Re: [PATCH v2] tools/memory-model: Add extra ordering for locks and remove it for ordinary release/acquire

From: Paul E. McKenney
Date: Tue Jul 17 2018 - 15:36:13 EST


On Tue, Jul 17, 2018 at 11:44:23AM -0700, Linus Torvalds wrote:
> On Tue, Jul 17, 2018 at 11:31 AM Paul E. McKenney
> <paulmck@xxxxxxxxxxxxxxxxxx> wrote:
> >
> > The isync provides ordering roughly similar to lwsync, but nowhere near
> > as strong as sync, and it is sync that would be needed to cause lock
> > acquisition to provide full ordering.
>
> That's only true when looking at isync in isolation.
>
> Read the part I quoted. The AIX documentation implies that the
> *sequence* of load-compare-conditional branch-isync is a memory
> barrier, even if isync on its own is now.

You are referring to this URL, correct?

https://www.ibm.com/developerworks/systems/articles/powerpc.html

If so, the "this ordering property" refers to the ordering needed to
ensure that the later accesses happen after the "load global flag",
and lwsync suffices for that. (As does the branch-isync, as you say.)
The sync instruction provides much stronger ordering due to the fact
that sync flushes the store buffer and waits for acknowledgments from all
other CPUs (or, more accurately makes it appear as if it had done so --
speculative execution can be and is used to hide some of the latency).
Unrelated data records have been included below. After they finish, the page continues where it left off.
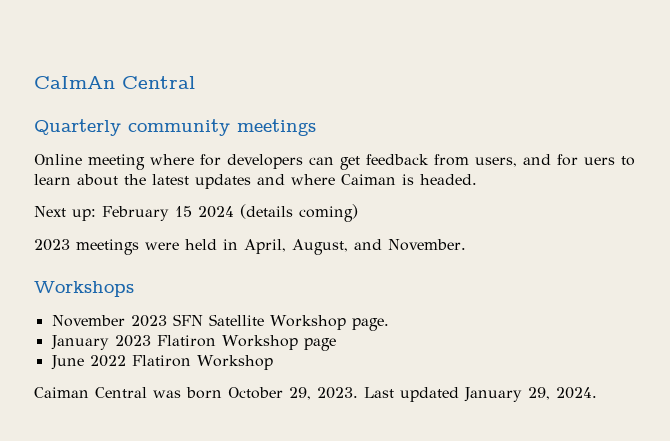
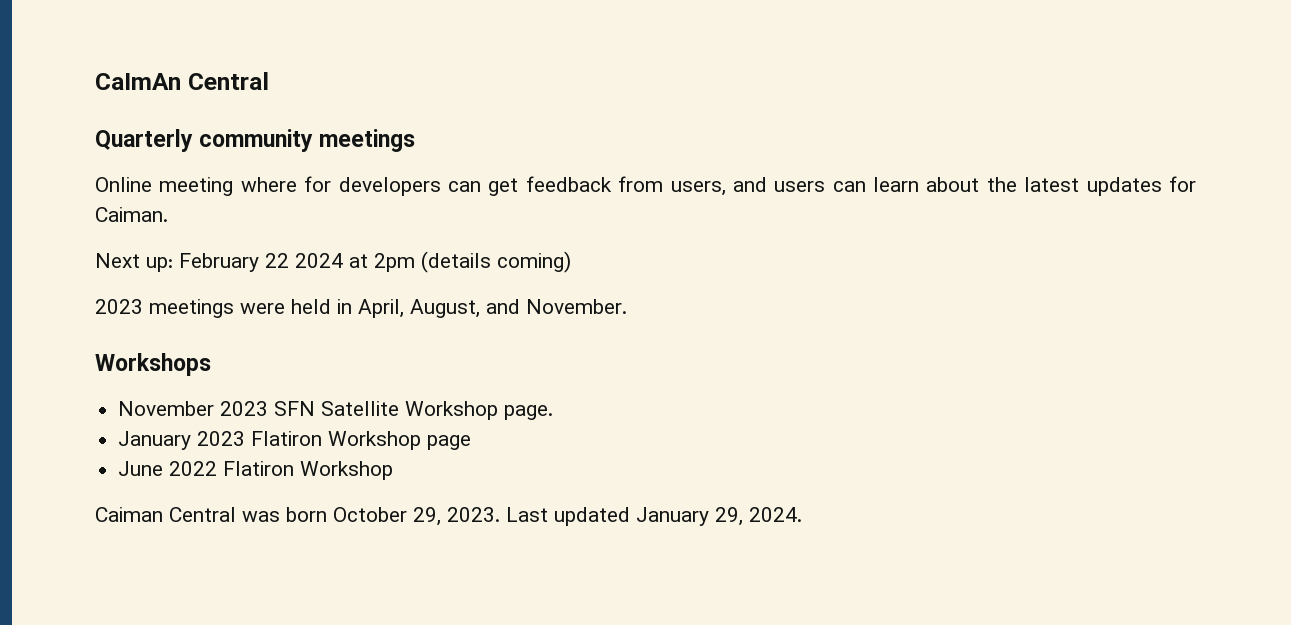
- Online meeting where for developers can get feedback from users, and for uers to learn about the latest updates and where Caiman is headed.
+ Online meeting where for developers can get feedback from users, and users can learn about the latest updates for Caiman.
- Next up: February 15 2024 (details coming)
+ Next up: February 22 2024 at 2pm (details coming)

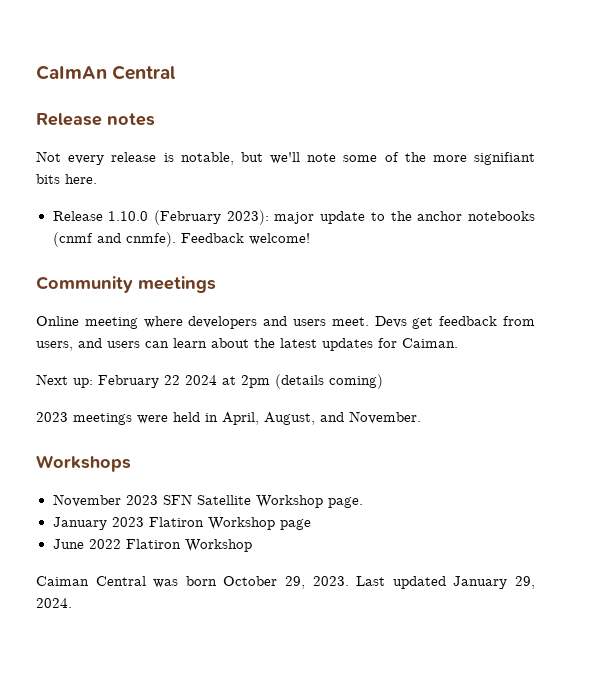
- Quarterly community meetings
+ Release notes
+ Not every release is notable, but we'll note some of the more signifiant bits here.
+ Release 1.10.0 (February 2023): major update to the anchor notebooks (cnmf and cnmfe). Feedback welcome!
+ Community meetings
- Online meeting where for developers can get feedback from users, and users can learn about the latest updates for Caiman.
+ Online meeting where developers and users meet. Devs get feedback from users, and users can learn about the latest updates for Caiman.

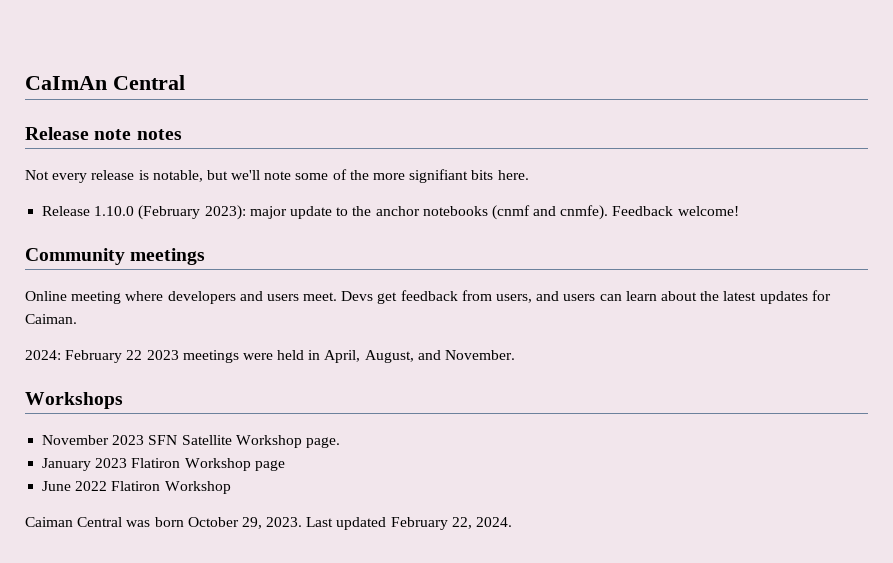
- Release notes
+ Release note notes
- Next up: February 22 2024 at 2pm (details coming)
- 2023 meetings were held in April, August, and November.
+ 2024: February 22 2023 meetings were held in April, August, and November.
- Last updated January 29, 2024.
+ Last updated February 22, 2024.

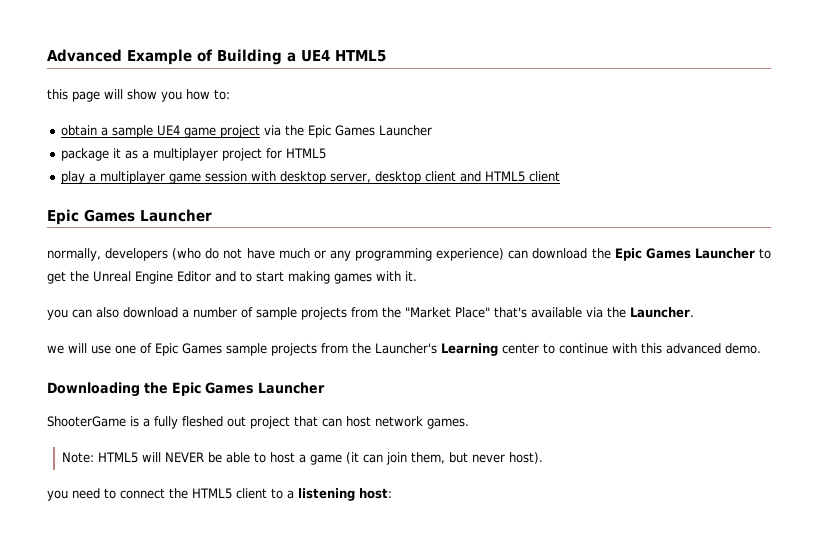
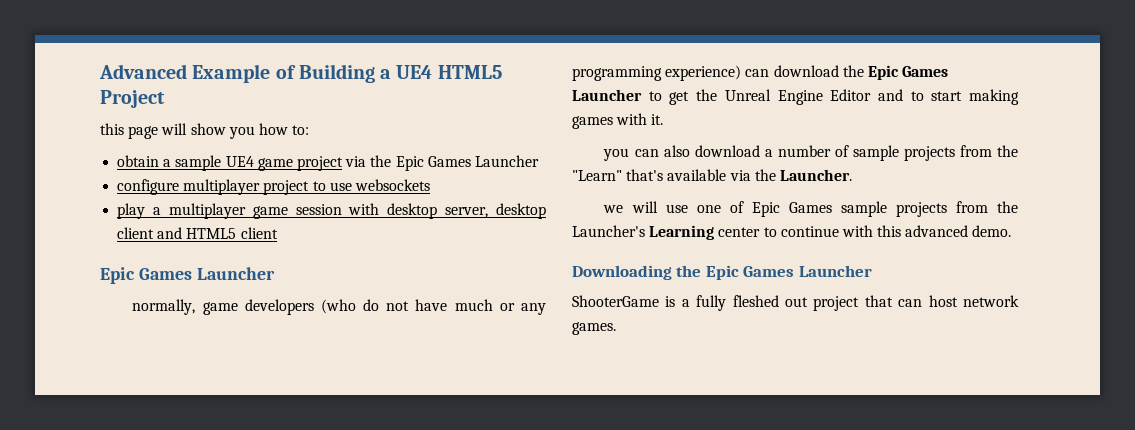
- Advanced Example of Building a UE4 HTML5
+ Advanced Example of Building a UE4 HTML5 Project
- package it as a multiplayer project for HTML5
+ configure multiplayer project to use websockets
- normally, developers (who do not have much or any programming experience) can download the Epic Games Launcher to get the Unreal Engine Editor and to start making games with it.
+ normally, game developers (who do not have much or any programming experience) can download the Epic Games Launcher to get the Unreal Engine Editor and to start making games with it.
- you can also download a number of sample projects from the "Market Place" that's available via the Launcher.
+ you can also download a number of sample projects from the "Learn" that's available via the Launcher.
- Note: HTML5 will NEVER be able to host a game (it can join them, but never host).
- you need to connect the HTML5 client to a listening host:

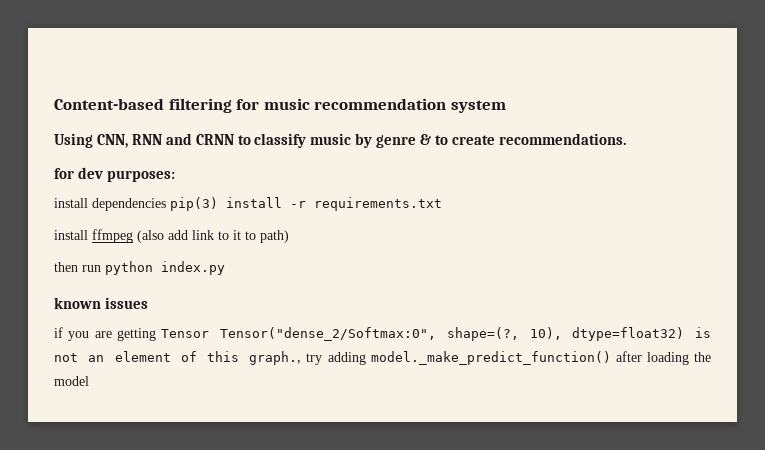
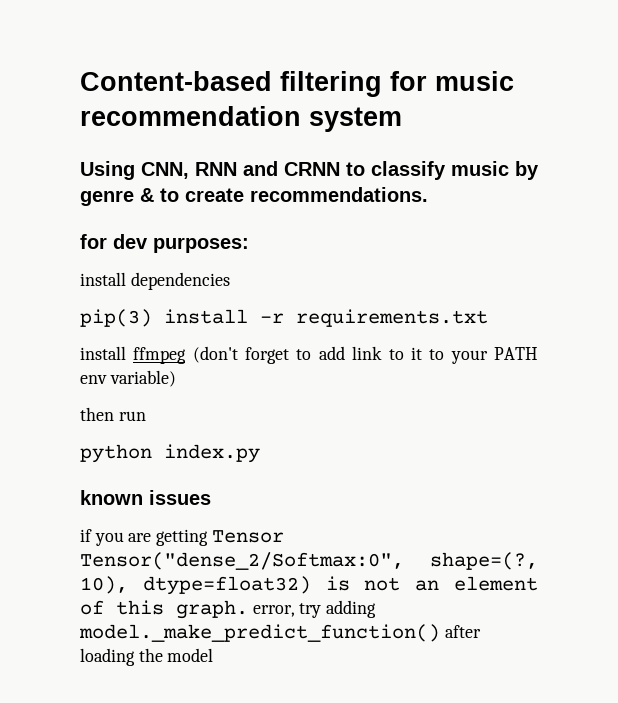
- install dependencies pip(3) install -r requirements.txt
+ install dependencies
+ pip(3) install -r requirements.txt
- install ffmpeg (also add link to it to path)
+ install ffmpeg (don't forget to add link to it to your PATH env variable)
- then run python index.py
+ then run
+ python index.py
- if you are getting Tensor Tensor("dense_2/Softmax:0", shape=(?, 10), dtype=float32) is not an element of this graph., try adding model._make_predict_function() after loading the model
+ if you are getting Tensor Tensor("dense_2/Softmax:0", shape=(?, 10), dtype=float32) is not an element of this graph. error, try adding model._make_predict_function() after loading the model

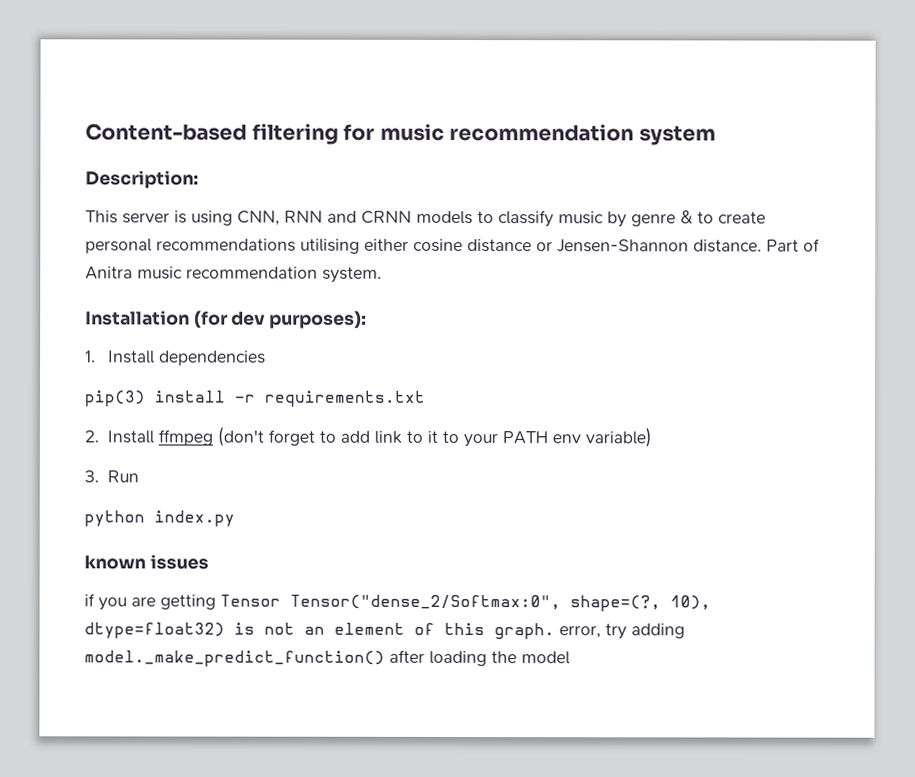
- Using CNN, RNN and CRNN to classify music by genre & to create recommendations.
- for dev purposes:
- install dependencies
+ Description:
+ This server is using CNN, RNN and CRNN models to classify music by genre & to create personal recommendations utilising either cosine distance or Jensen-Shannon distance. Part of Anitra music recommendation system.
+ Installation (for dev purposes):
+ 1. Install dependencies
- install ffmpeg (don't forget to add link to it to your PATH env variable)
+ 2. Install ffmpeg (don't forget to add link to it to your PATH env variable)
- then run
+ 3. Run

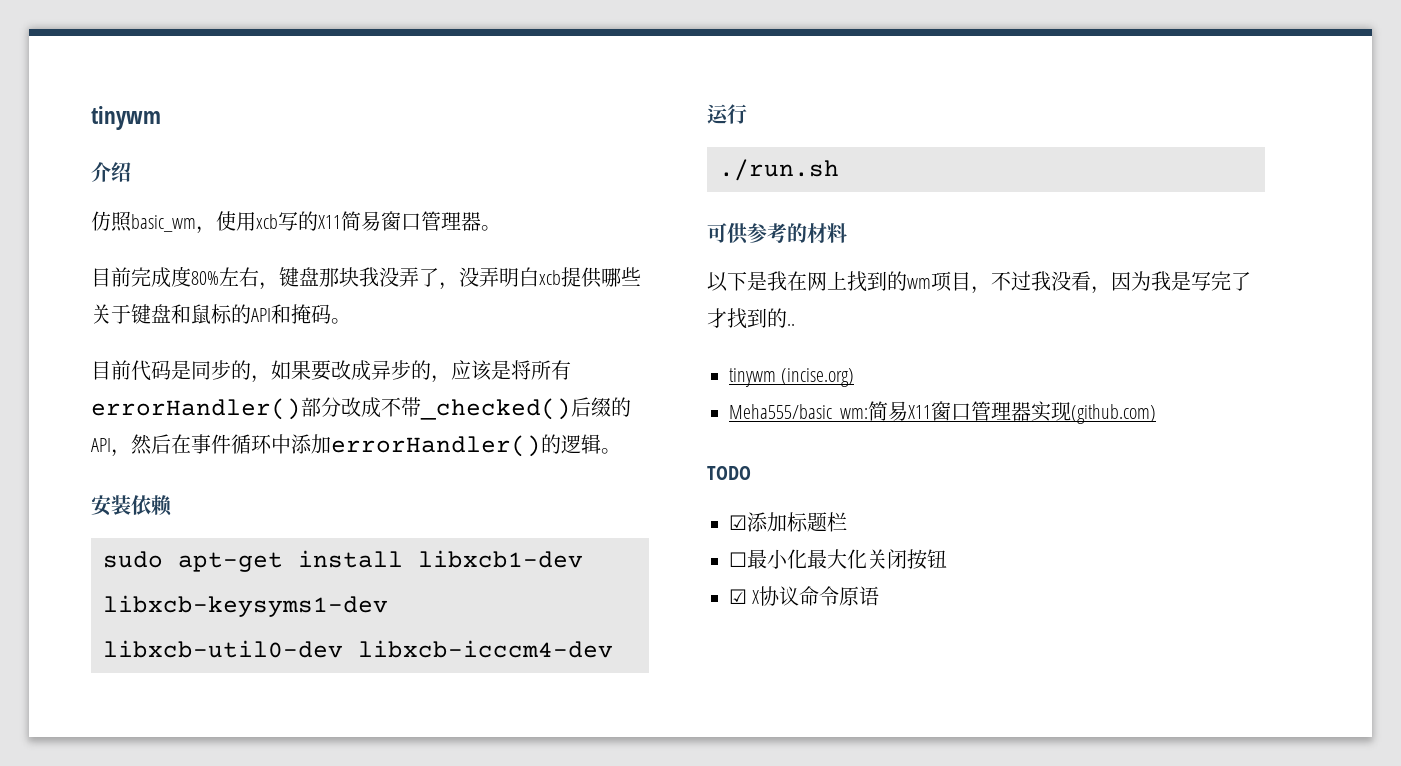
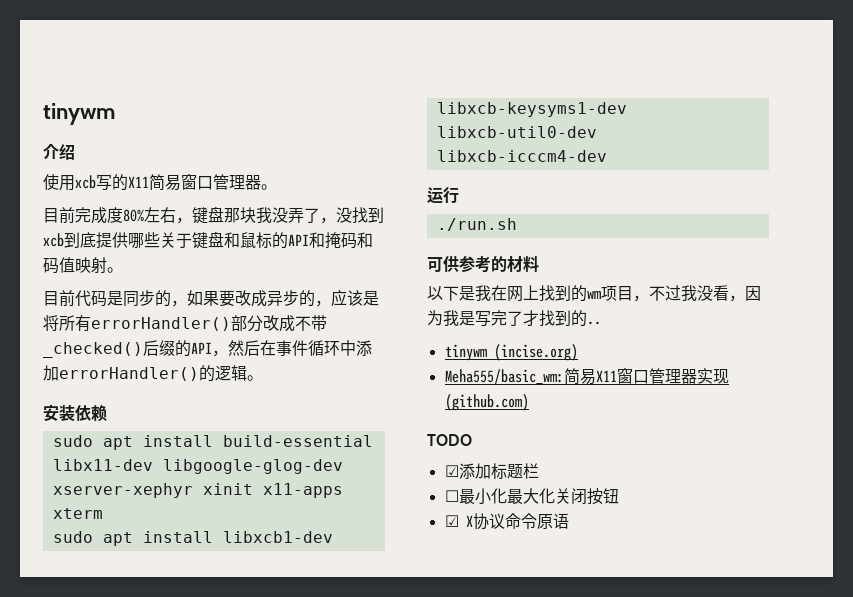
- 仿照basic_wm，使用xcb写的X11简易窗口管理器。
+ 使用xcb写的X11简易窗口管理器。
- 目前完成度80%左右，键盘那块我没弄了，没弄明白xcb提供哪些关于键盘和鼠标的API和掩码。
+ 目前完成度80%左右，键盘那块我没弄了，没找到xcb到底提供哪些关于键盘和鼠标的API和掩码和码值映射。
- sudo apt-get install libxcb1-dev libxcb-keysyms1-dev libxcb-util0-dev libxcb-icccm4-dev
+ sudo apt install build-essential libx11-dev libgoogle-glog-dev xserver-xephyr xinit x11-apps xterm
+ sudo apt install libxcb1-dev libxcb-keysyms1-dev libxcb-util0-dev libxcb-icccm4-dev

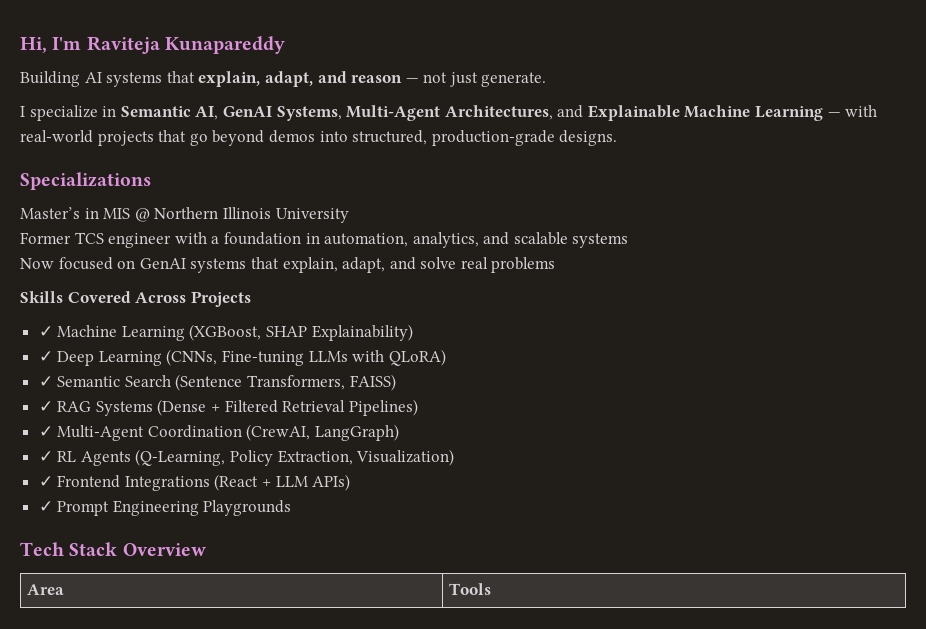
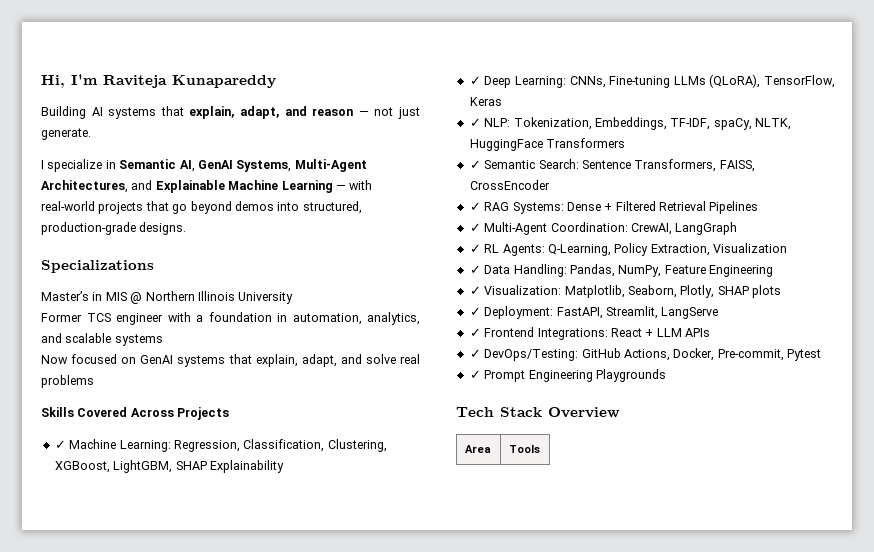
- ✓ Machine Learning (XGBoost, SHAP Explainability)
- ✓ Deep Learning (CNNs, Fine-tuning LLMs with QLoRA)
- ✓ Semantic Search (Sentence Transformers, FAISS)
+ ✓ Machine Learning: Regression, Classification, Clustering, XGBoost, LightGBM, SHAP Explainability
+ ✓ Deep Learning: CNNs, Fine-tuning LLMs (QLoRA), TensorFlow, Keras
+ ✓ NLP: Tokenization, Embeddings, TF-IDF, spaCy, NLTK, HuggingFace Transformers
+ ✓ Semantic Search: Sentence Transformers, FAISS, CrossEncoder
- ✓ RAG Systems (Dense + Filtered Retrieval Pipelines)
+ ✓ RAG Systems: Dense + Filtered Retrieval Pipelines
- ✓ Multi-Agent Coordination (CrewAI, LangGraph)
+ ✓ Multi-Agent Coordination: CrewAI, LangGraph
- ✓ RL Agents (Q-Learning, Policy Extraction, Visualization)
- ✓ Frontend Integrations (React + LLM APIs)
+ ✓ RL Agents: Q-Learning, Policy Extraction, Visualization
+ ✓ Data Handling: Pandas, NumPy, Feature Engineering
+ ✓ Visualization: Matplotlib, Seaborn, Plotly, SHAP plots
+ ✓ Deployment: FastAPI, Streamlit, LangServe
+ ✓ Frontend Integrations: React + LLM APIs
+ ✓ DevOps/Testing: GitHub Actions, Docker, Pre-commit, Pytest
In contrast, isync (with or without the load and branch) does not
flush the store buffer nor does it cause any particular communication
with the other CPUs. The ordering that isync provides is therefore
quite a bit weaker than that of the sync instruction.

> So I'm just saying that
>
> (a) isync-on-lock is supposed to be much cheaper than sync-on-lock

Completely agreed.

> (b) the AIX documentation at least implies that isync-on-lock (when
> used together the the whole locking sequence) is actually a memory
> barrier

Agreed, but the ordering properties that it provides are similar to
those of the weaker lwsync memory-barrier instruction, and nowhere near
as strong of those of the sync memory-barrier instruction.

> Now, admittedly the powerpc barrier instructions are unfathomable
> crazy stuff, so who knows. But:
>
> (a) lwsync is a memory barrier for all the "easy" cases (ie
> load->store, load->load, and store->load).

Yes.

> (b) lwsync is *not* a memory barrier for the store->load case.

Agreed.

> (c) isync *is* (when in that *sequence*) a memory barrier for a
> store->load case (and has to be: loads inside a spinlocked region MUST
> NOT be done earlier than stores outside of it!).

Yes, isync will wait for the prior stores to -execute-, but it doesn't
necessarily wait for the corresponding entries to leave the store buffer.
And this suffices to provide ordering from the viewpoint of some other
CPU holding the lock.

> So a unlock/lock sequence where the unlock is using lwsync, and the
> lock is using isync, should in fact be a full memory barrier (which is
> the semantics we're looking for).
>
> So doing performance testing on sync/lwsync (for lock/unlock
> respectively) seems the wrong thing to do. Please test the
> isync/lwsync case instead.
>
> Hmm? What am I missing?

That the load-branch-isync has ordering properties similar to the lwsync
memory-barrier instruction, not to the sync memory-barrier instruction.
This means that the isync/lwsync case simply won't provide full ordering
from the viewpoint of CPUs not holding the lock. (As with lwsync,
CPUs holding the lock do see full ordering, as is absolutely required.)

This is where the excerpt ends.